At first view, it can be seen that the areas with the most concentration of residential centres coincide with the regions with the highest number of cases of COVID-19. In addition, it is noted that a significant number of private residences are concentrated in these areas in front of public residences. However, an effect-cause correlation can´t be established as there are other population centres along the peninsula that also concentrate a significant number of residential centres and don´t show the same degree of COVID-19 cases.

To have a more focused aerial photograph in the areas most affected by coronavirus, it can be noted that both the province of Barcelona and Madrid have a high percentage of private residential centres, 82% in the case of the Catalan capital and 76.5% in the case of Madrid, in an area apparently very concentrated in the capitals of the provinces. Focusing this situation in the different municipalities of the two regions most affected, as in the previous case the geographical distribution of the different municipalities is represented together with the positioning of the residences to observe the potential correlations between concentrations of residences with the distribution of detected cases of COVID-19.

As for the incidence of coronavirus by municipalities and districts in the Community of Madrid, it is observed that Puente de Vallecas and Leganés are the districts of the municipality of Madrid with the highest concentration of cases.

However, it can be seen that it isn´t the municipalities or districts that the highest concentration of residential squares for the majors concentrate, being in the northern area of Madrid the areas with the largest number of residential places available.
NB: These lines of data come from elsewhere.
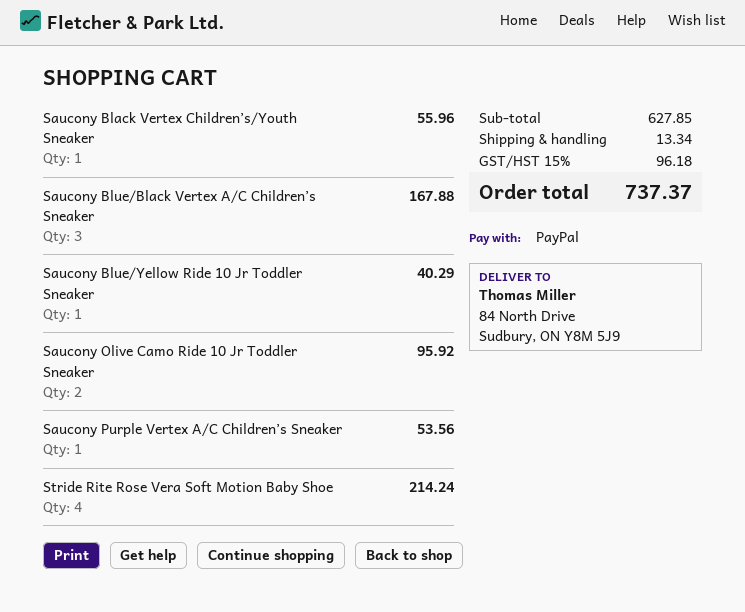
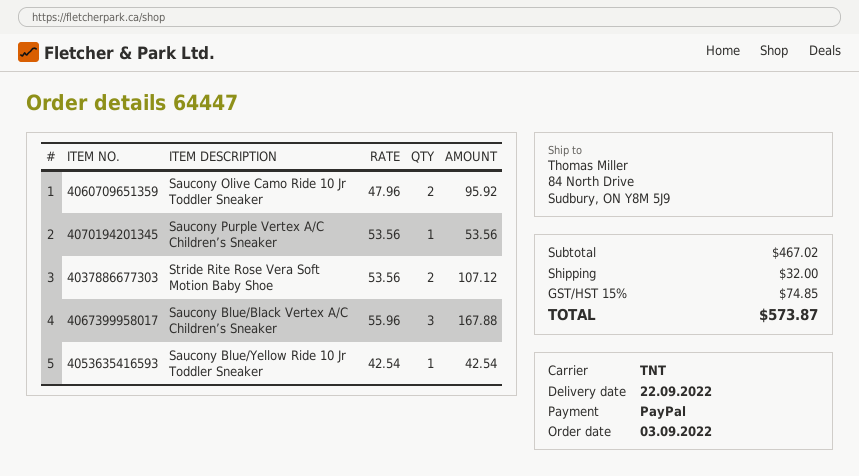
Saucony Black Vertex Children’s/Youth Sneaker: 1 for 55.96 -> none
Saucony Blue/Yellow Ride 10 Jr Toddler Sneaker: 1 for 40.29 -> 1 for 42.54
Stride Rite Rose Vera Soft Motion Baby Shoe: 4 for 214.24 -> 2 for 107.12
subtotal: 627.85 -> 467.02
shipping: 13.34 -> 32.00
tax: 15% = 96.18 -> 15% = 74.85
total: 737.37 -> 573.87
Only Leganés and Alcalá de Henares are the populations that coincide in the high concentration of positive cases and the higher concentration of residential places.

In the case of Cataluña, the effect that is observed is similar to that of the region of Madrid, where the highest concentration of residential centres is located in Barcelona and where the area coincides with the highest concentration of positive cases of COVID-19 detected since the beginning of the pandemic compared to the other provinces of Cataluña. It highlights the fact that in Barcelona and Sabadell concentrates a significant number of residential places (16,216), most of them, almost 80% are private.
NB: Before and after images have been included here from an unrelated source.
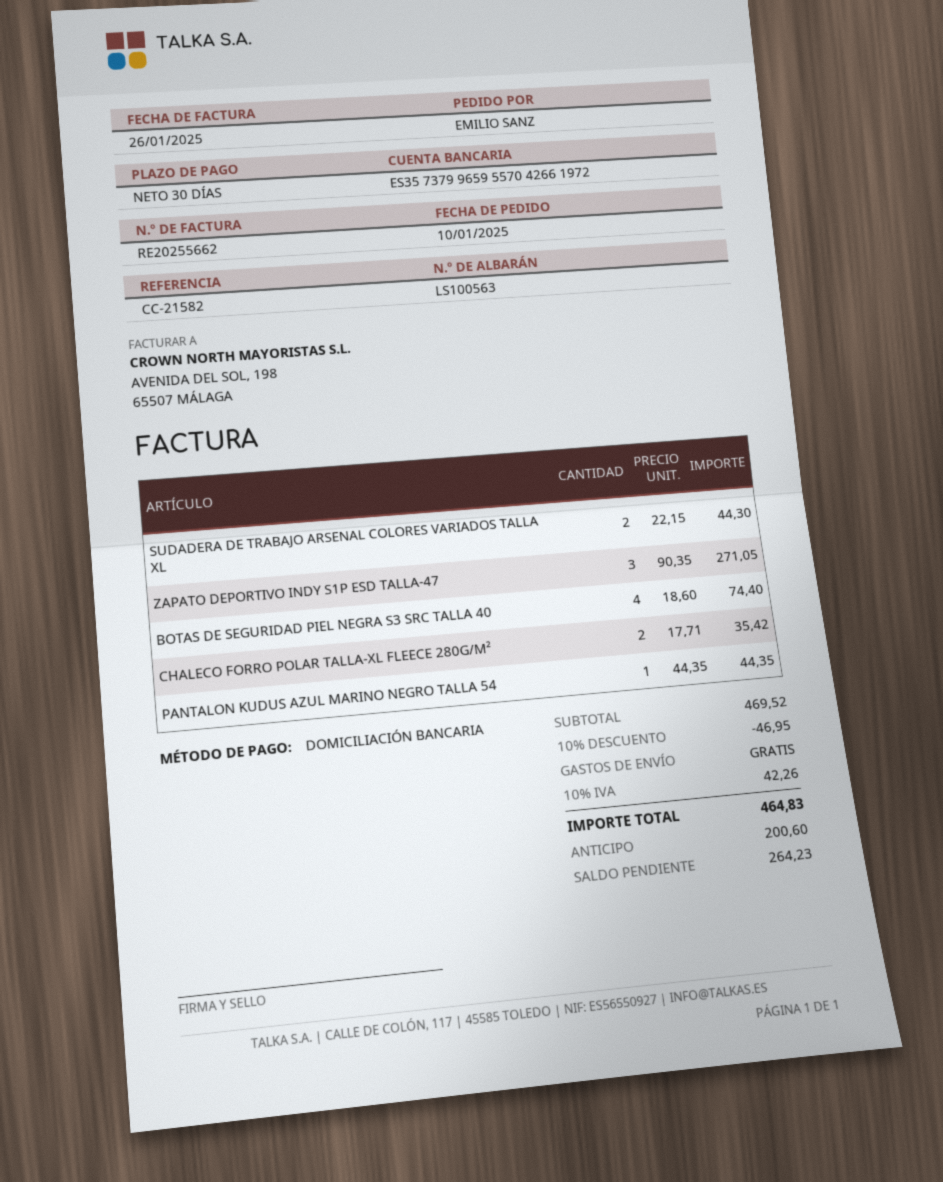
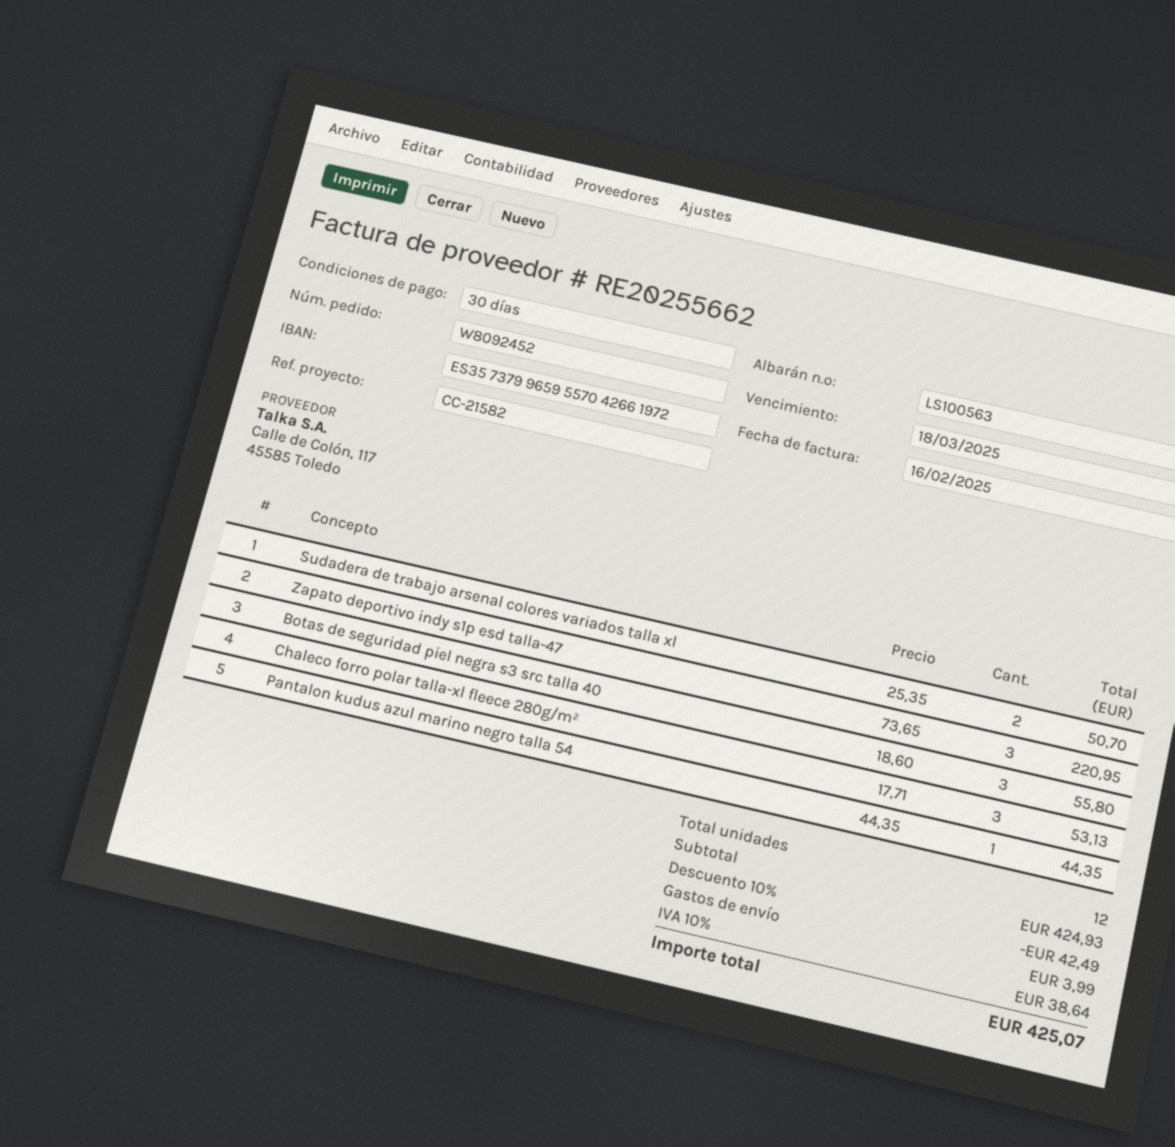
invoice date: 2025-01-26 -> 2025-02-16
SUDADERA DE TRABAJO ARSENAL COLORES VARIADOS TALLA XL: 2 x 22.15 = 44.30 -> 2 x 25.35 = 50.70
ZAPATO DEPORTIVO INDY S1P ESD TALLA-47: 3 x 90.35 = 271.05 -> 3 x 73.65 = 220.95
BOTAS DE SEGURIDAD PIEL NEGRA S3 SRC TALLA 40: 4 x 18.60 = 74.40 -> 3 x 18.60 = 55.80
CHALECO FORRO POLAR TALLA-XL FLEECE 280G/M²: 2 x 17.71 = 35.42 -> 3 x 17.71 = 53.13
subtotal: 469.52 -> 424.93
discount: 10% = 46.95 -> 10% = 42.49
shipping: 0.00 -> 3.99
tax: 10% = 42.26 -> 10% = 38.64
total: 464.83 -> 425.07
If we focus a little more to have a clearer view of the area where the most cases of COVID-19 have been detected, we appreciate the very important concentration of residential centres in a very small área.

We do relate the municipalities that present the highest number of cases in front of the municipalities with the highest concentration of places in elderly people residential centres, we observe that Barcelona concentrates the largest number of cases and that of residential places by far.

Although it can be seen that the areas hardest hit by the pandemic by the number of cases have high concentrations of residential centres, a direct correlation between the two factors cannot be concluded.

It´s clear the dramatic impact of the pandemic on residences and a harsh reflection will have to be addressed on the multitude of factors that have surely facilitated the disease to have been primed on the elderly and in particular in these residential centres and whether this impact could have been reduced with stricter preventive measures or if the incidence had been lower with other residential models, even looking ahead we must reflect on the adoption of models that can prevent these types of pandemics and that respect the integrity of our elders, much work remains to be done…


Methodology and sources:

his data has been analyzed in Jupyter Notebook using Python with the use of geopandas and matplotlib libraries. The project and data updated until April 25, 2020, can be found in the project repository on Github Github(under construction). The data have been provided by the Ministry of Health through the Carlos III Institute of Health and through those CC.AA. that made the data open and elderly people´s home data by CSIC and INE.


[1] The data refer to all residential social service centres authorised in the Community of Madrid and providing care to the elderly, persons with disabilities and people with mental illness.